I hope you have liked them, comment, make your requests, share, etc., greetings;).
This is a great explanation of a complex topic. The example of the light bulb made sense to me! I'm looking forward to more posts. Followed!
Thanks :D, I try to be as simple as possible. Of course, I have many ideas for blog material, wait for the second MiniE!!
I always was taught that 'I' = Current (not intensity). RMS = Root Means Squared, this is the same as taking the absolute value and it is about the AC voltage multiplied by .707, but you are correct that it is approximately the DC equivalent of the AC. Informative post. Thank you.
Yes, it is commonly known as "current", but the physical phenomenon is "Intensity", that is why the "I".
As for what you tell me about: RMS, you're right. This took importance because: At that time, there was first the continuous voltage and then the alternating voltage. Then to see the equivalence between the two, they were compared.
They looked for the exact value of a certain "current" (as you know) produced the same calorific effects as an alternating current over a given resistance. From there they simplified and came to postulate the mathematical equation. However, the 0.707 is due to the fact that the voltage coming from the outlets has no DC component, ie, the sine wave perfectly oscillates between "Vp, 0, -Vp". Of this last I do not remember much, perhaps I am mistaken, but I am almost sure that it is so.

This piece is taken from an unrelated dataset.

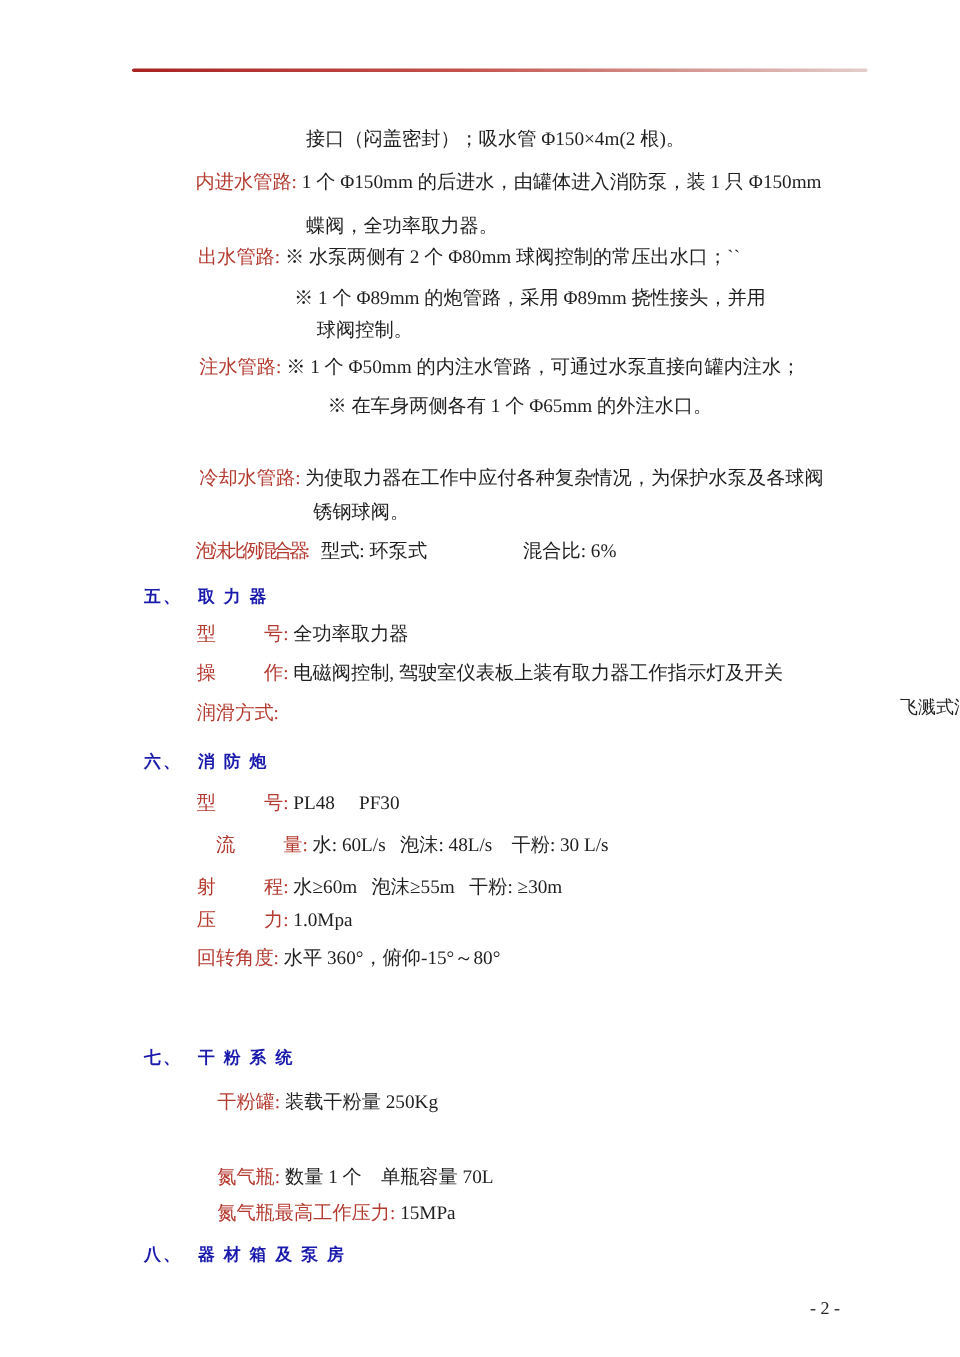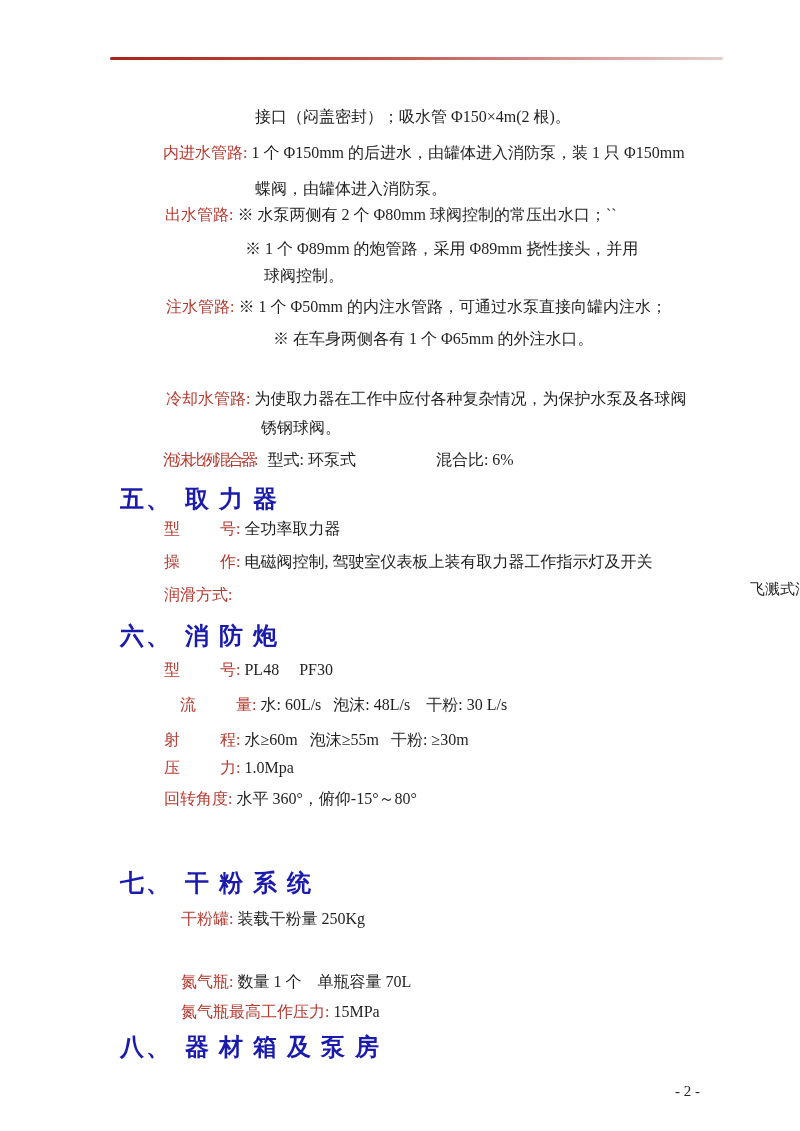"蝶阀，由罐体进入消防泵。" span.txt { text: 由罐体进入消防泵 -> 全功率取力器 }
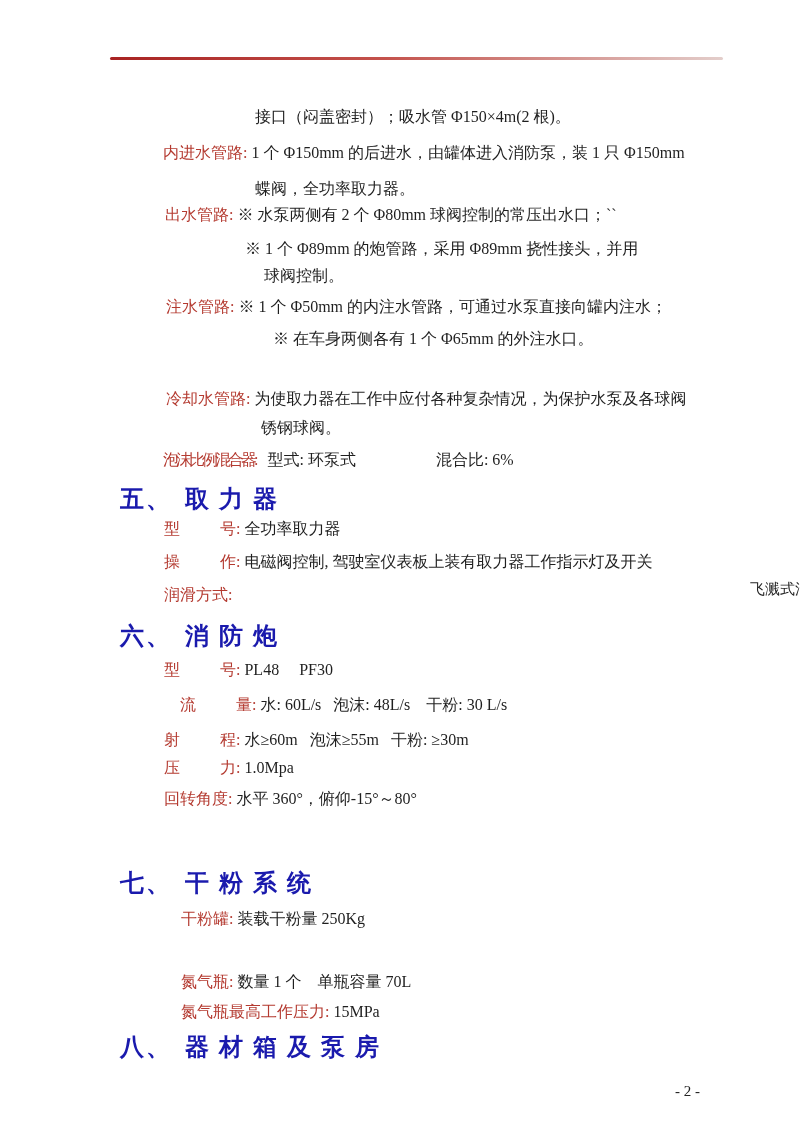"五、 取 力 器" .heading { font-size: 24px -> 14px }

Thanks for reply, I hope to see you in my next posts. The idea is also to exchange knowledge.
Thanks for clarifying. You can measure AC using peak-to-peak, peak, or RMS. What you described is peak-to-peak. That is where you measure the most positive and the most negative points, add the together (ignoring the negative sign). Peak is just one side, either the positive or negative. You already know the RMS. To convert, you divide peak-to-peak by 2 and multiply by .707 = RMS. I'm sure you can calculate RMS from peak. And this is based on if you are generating a pure sine wave. The calculation is different if you have a square or a saw tooth wave. You are correct that for certain things you need to evaluate the circuit in a DC rather then an AC value. But if you deal in radio transmission, you need to understand how DC is used to set a 'Q' point so you can correctly bias a transistor. The AC is the signal you are trying to amplify. It sounds somewhat convoluted but if you understand the basics (e.g. ohm's law, kirchhoff's and thevenin's theorem) it becomes easier.
Yes, I enjoy bantering with you and hope to do more in the future. Have a good evening.